Ensure that the Client is Known to the NIS+ Master

As root, at label admin_low, make sure that the client information in the kernel cache and the tnrhdb table is correct.
1. Launch a terminal.
2. Look for the client's IP address or a fallback address in the kernel cache.
  # tninfo -h
3. Check that the information is in the tnrhdb NIS+ table.
  # niscat tnrhdb.org_dir | more

If the client is in the tnrhdb file correctly, but is not in the kernel cache, update the kernel.
# cd /etc/security/tsol # tnctl -T tnrhtp # tnctl -H tnrhdb
1. Then check the kernel cache and run the command nistntime.
  # tninfo -h # /usr/lib/nis/nistntime tnrhtp # /usr/lib/nis/nistntime tnrhdb

If the client is not in the tnrhdb file correctly, open the Database Manager with the NIS+ naming service, choose tnrhdb, and enter the client or the fallback mechanism for the client's subnet.
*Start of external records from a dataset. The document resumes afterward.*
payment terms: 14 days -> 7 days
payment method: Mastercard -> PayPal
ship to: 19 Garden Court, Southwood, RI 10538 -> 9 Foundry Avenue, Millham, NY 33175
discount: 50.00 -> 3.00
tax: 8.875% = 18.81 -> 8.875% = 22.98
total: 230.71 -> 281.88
When you exit the Database Manager, the tnrhdb and the kernel cache are updated.

Set up Each Client's Mounts

On the OS server, as root at label admin_low, open the Admin Editor from the System_Admin folder, with the file /export/root/clientname/etc/vfstab.

You will do this once per client.

Create an /opt entry in the vfstab file.

The /opt mount point enables the client to run Solstice AdminSuite. You can add other mount points as well.

For example,
```
<server>:/export/opt - /export/opt nfs - yes     bg,intr,soft
squirrel:/export/tools - /export/tools nfs - yes   bg,intr,soft
```

Write the file and exit the editor.

As root, at label admin_low, create the mount points in the client's root directory.
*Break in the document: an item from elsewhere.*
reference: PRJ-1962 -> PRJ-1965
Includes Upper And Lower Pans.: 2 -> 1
# cd /export/root/clientname
# mkdir -p export/opt
# mkdir -p export/tools

Verify Each Client's tnrhdb Entries

On the OS server, as root at label admin_low, open the Admin Editor from the System_Admin folder, with the file /export/root/clientname/etc/security/tsol/tnrhdb.

You will do this once per client.

Correct any entries in the file that are not in the following format:
```
ip_address:template
nnn.nnn.nnn.nnn:template
```
For example, the following is a correctly formatted sample entry:

129.150.129.7:tsol

Boot a Diskless Client

When booting for the first time, provide the client with a root password.

At the ok prompt, type boot net.

When booting for the first time, provide and confirm a root password.

Result: The diskless client is ready for use by a normal user.

See Trusted Solaris Administrator's Procedures for the procedure to remove a diskless client.